Many other witnesses were called to bear testimony to having seen Beatty in the mill at various times.
Attorney Brennen opened the case for the defense and at one point in his address amazed his auditory by stating his ability to prove, with reference to the supper at Wolfe's house, that "the tea that was drank at this banquet was all consumed at the dinner the day before." Mr. Brennen's slip of the tongue was much enjoyed. Undismayed by the effect of his inadvertent Hibernicism, the doughty little attorney proceeded to set forth the strong points of the case for the defendant, laying special emphasis on the declaration that there was nothing suspicious in the employment of cooks as detectives, inasmuch as the cookhouses were the most convenient headquarters for the kind of espionage which Dempsey had instituted.
Many witnesses were called to testify to the occurrence among the soldiers of a similar epidemic to that which beset the non-union steelworkers, and to prove the bad character of Gallagher and Davidson. Borough officials from Homestead swore that City Farm lane, which is close to the Carnegie works, was in a filthy, disease-breeding condition and physicians corroborated this evidence and showed that much sickness resulted from this cause.
Hugh F. Dempsey was summoned to the stand and told his story in about the same terms as were used by him when he testified on his own trial. He explained that nobody had authorized or requested him to send spies to Homestead. He had acted simply "in the interest of labor organizations."
Professor Hay again rebutted Captain Hunt's claim of having detected traces of croton oil in material furnished him by the mother of L. B. Hebron, and Dr. C. C. Wiley, surgeon of the Eighteenth regiment, stated that the conditions at Homestead conduced strongly to the spread of diarrhoea, cholera morbus and kindred complaints.

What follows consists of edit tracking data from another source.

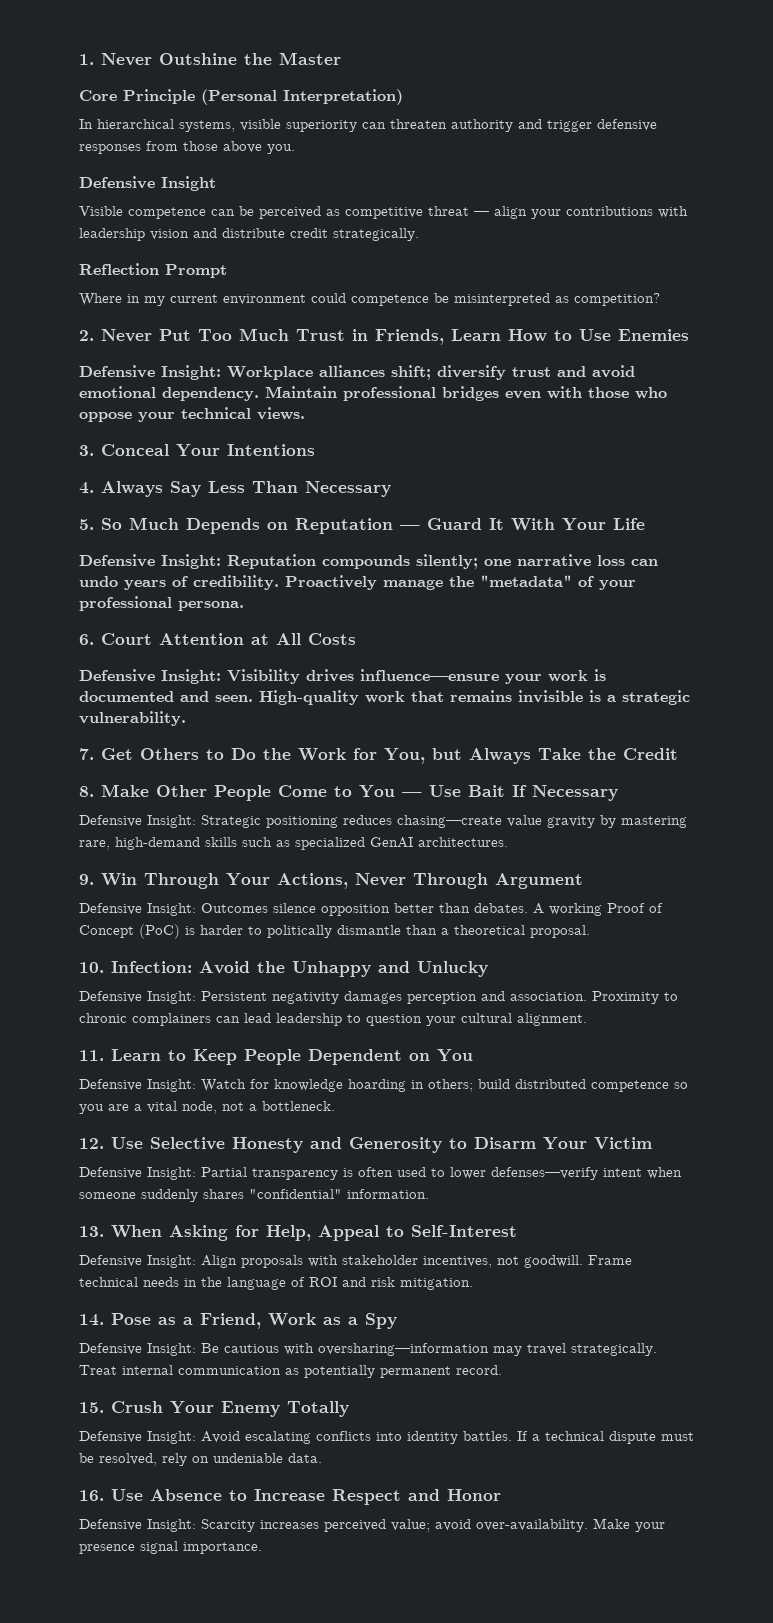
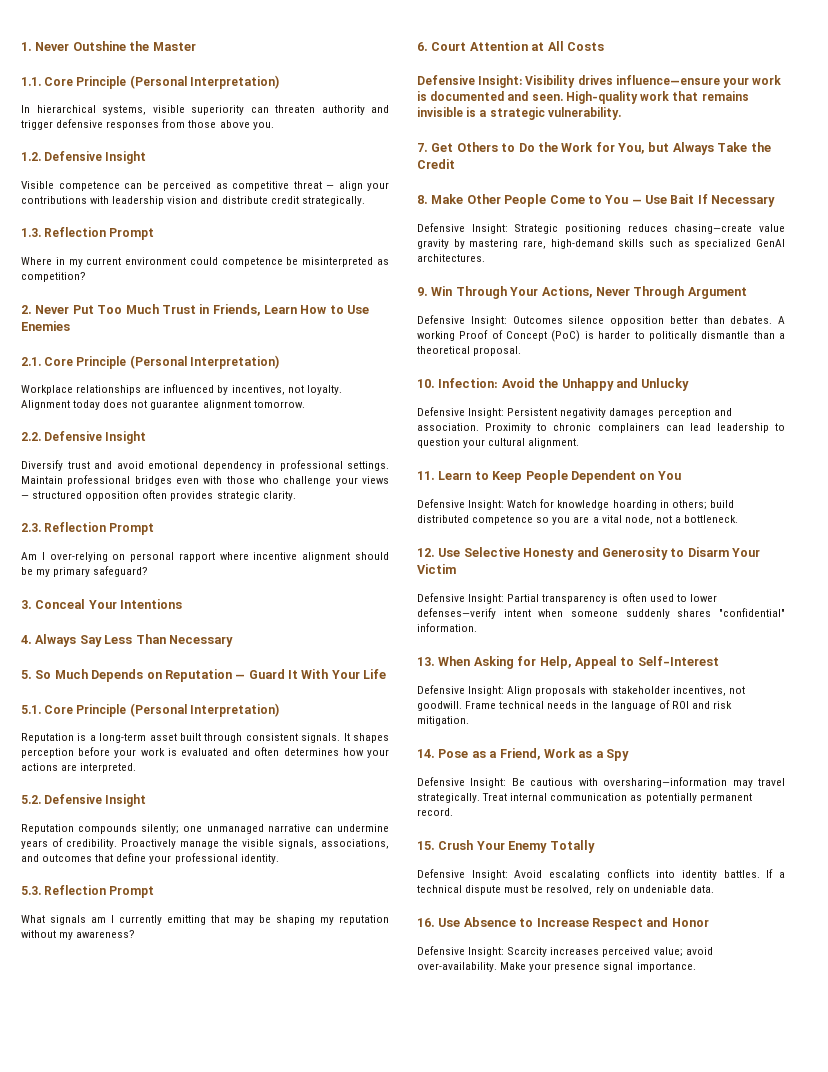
- Core Principle (Personal Interpretation)
+ 1.1. Core Principle (Personal Interpretation)
- Defensive Insight
+ 1.2. Defensive Insight
- Reflection Prompt
+ 1.3. Reflection Prompt
- Defensive Insight: Workplace alliances shift; diversify trust and avoid emotional dependency.
+ 2.1. Core Principle (Personal Interpretation)
+ Workplace relationships are influenced by incentives, not loyalty. Alignment today does not guarantee alignment tomorrow.
+ 2.2. Defensive Insight
+ Diversify trust and avoid emotional dependency in professional settings.
- Maintain professional bridges even with those who oppose your technical views.
+ Maintain professional bridges even with those who challenge your views — structured opposition often provides strategic clarity.
+ 2.3. Reflection Prompt
+ Am I over-relying on personal rapport where incentive alignment should be my primary safeguard?
- Defensive Insight: Reputation compounds silently; one narrative loss can undo years of credibility.
+ 5.1. Core Principle (Personal Interpretation)
+ Reputation is a long-term asset built through consistent signals. It shapes perception before your work is evaluated and often determines how your actions are interpreted.
+ 5.2. Defensive Insight
+ Reputation compounds silently; one unmanaged narrative can undermine years of credibility.
- Proactively manage the "metadata" of your professional persona.
+ Proactively manage the visible signals, associations, and outcomes that define your professional identity.
+ 5.3. Reflection Prompt
+ What signals am I currently emitting that may be shaping my reputation without my awareness?

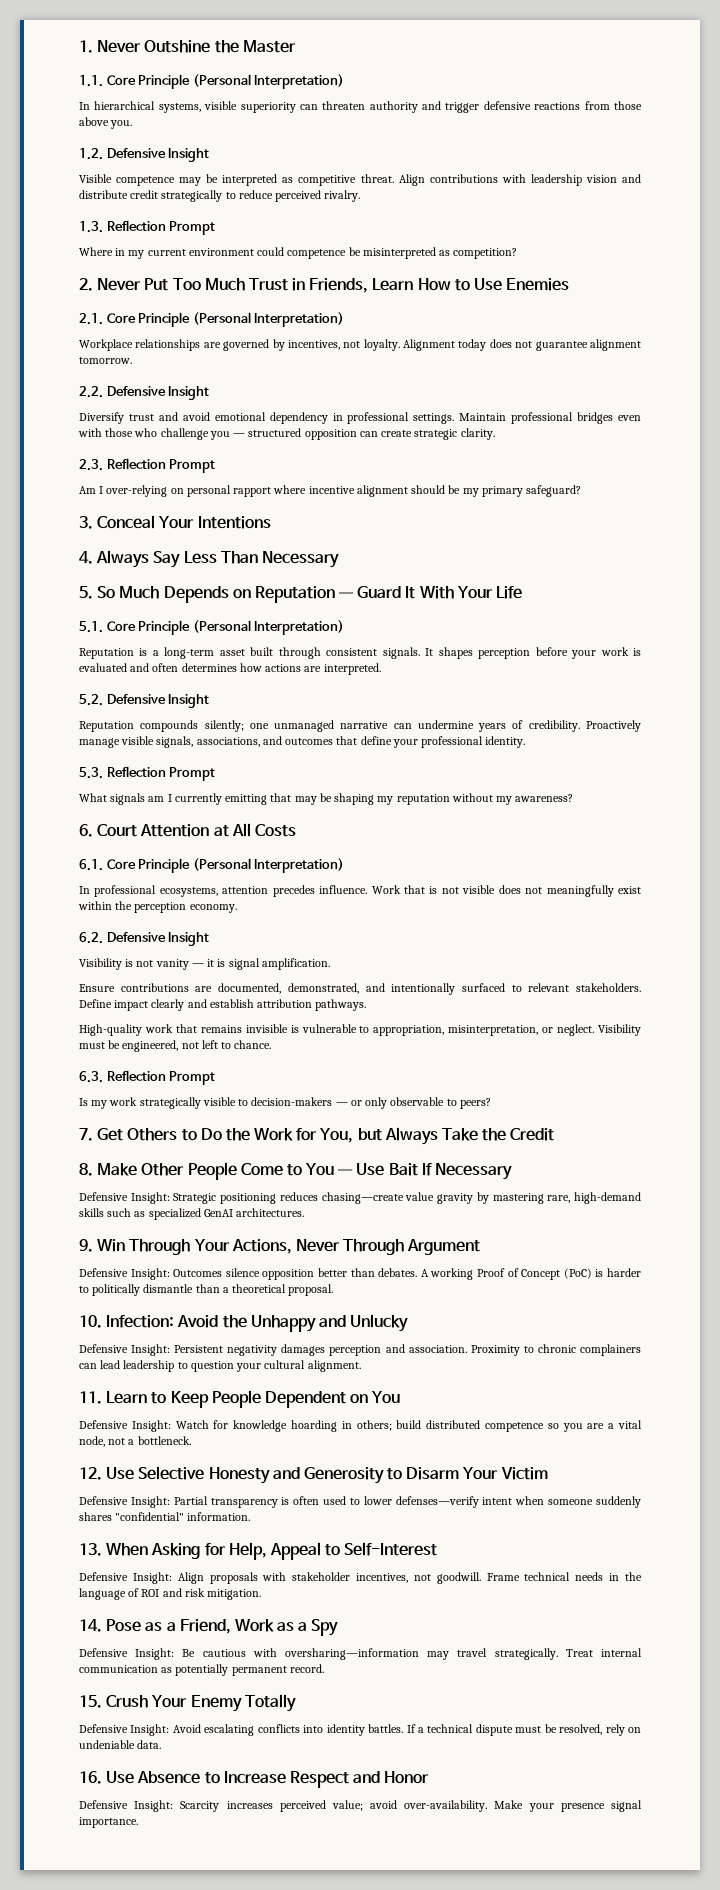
- In hierarchical systems, visible superiority can threaten authority and trigger defensive responses from those above you.
+ In hierarchical systems, visible superiority can threaten authority and trigger defensive reactions from those above you.
- Visible competence can be perceived as competitive threat — align your contributions with leadership vision and distribute credit strategically.
+ Visible competence may be interpreted as competitive threat. Align contributions with leadership vision and distribute credit strategically to reduce perceived rivalry.
- Workplace relationships are influenced by incentives, not loyalty.
+ Workplace relationships are governed by incentives, not loyalty.
- Maintain professional bridges even with those who challenge your views — structured opposition often provides strategic clarity.
+ Maintain professional bridges even with those who challenge you — structured opposition can create strategic clarity.
- It shapes perception before your work is evaluated and often determines how your actions are interpreted.
+ It shapes perception before your work is evaluated and often determines how actions are interpreted.
- Proactively manage the visible signals, associations, and outcomes that define your professional identity.
+ Proactively manage visible signals, associations, and outcomes that define your professional identity.
- Defensive Insight: Visibility drives influence—ensure your work is documented and seen. High-quality work that remains invisible is a strategic vulnerability.
+ 6.1. Core Principle (Personal Interpretation)
+ In professional ecosystems, attention precedes influence. Work that is not visible does not meaningfully exist within the perception economy.
+ 6.2. Defensive Insight
+ Visibility is not vanity — it is signal amplification.
+ Ensure contributions are documented, demonstrated, and intentionally surfaced to relevant stakeholders. Define impact clearly and establish attribution pathways.
+ High-quality work that remains invisible is vulnerable to appropriation, misinterpretation, or neglect. Visibility must be engineered, not left to chance.
+ 6.3. Reflection Prompt
+ Is my work strategically visible to decision-makers — or only observable to peers?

Robert J. Beatty, being sworn in his own defense, said that he had worked in the water house and pump house at the Carnegie mills for nearly a year prior to the lock-out. He was a member of Boxmakers' Lodge No. 52, K. of L. Witness denied all parts of the testimony of Gallagher and Davidson which tended to incriminate him. His telegram concerning "two good agents on the road," referred, he said, to two men supplied by a labor organization in Cincinnati, of whom he knew no more than this. He had received for expenses $33 from Dempsey and some money from David Lynch, Thomas Crawford and other Homestead men.
The closing speeches on both sides and the judge's charge, being substantially identical with those delivered in the Dempsey case, need not be outlined here.
The jury evidently had its mind made up before withdrawing. After only nine minutes' consideration, a verdict of "guilty as indicted" was agreed upon.
A strong fight was made to secure a new trial for Dempsey, but without success, and on February 21, the convicted men were called up for sentence. Dempsey and Beatty were each sentenced to seven years' imprisonment in the penitentiary, and Gallagher and Davidson, who had pleaded guilty, were sentenced respectively to five and three years' imprisonment.
Dempsey's attorneys took an appeal to the supreme court, which was negatived, and later applied for a pardon for their client on the strength of a recantation made by Gallagher, but subsequently repudiated by him. Gallagher made affidavit that the story told by him in court was false and that he had been suborned to commit perjury by detectives and others in the service of the Carnegie Company. Hardly was the ink on the affidavit dry, however, until this paragon of mendacity made a third "confession," reaffirming his original testimony. The pardon board denied the application on Dempsey's behalf, and the ex-master workman was thus deprived of his last hope and doomed to serve his full term in prison.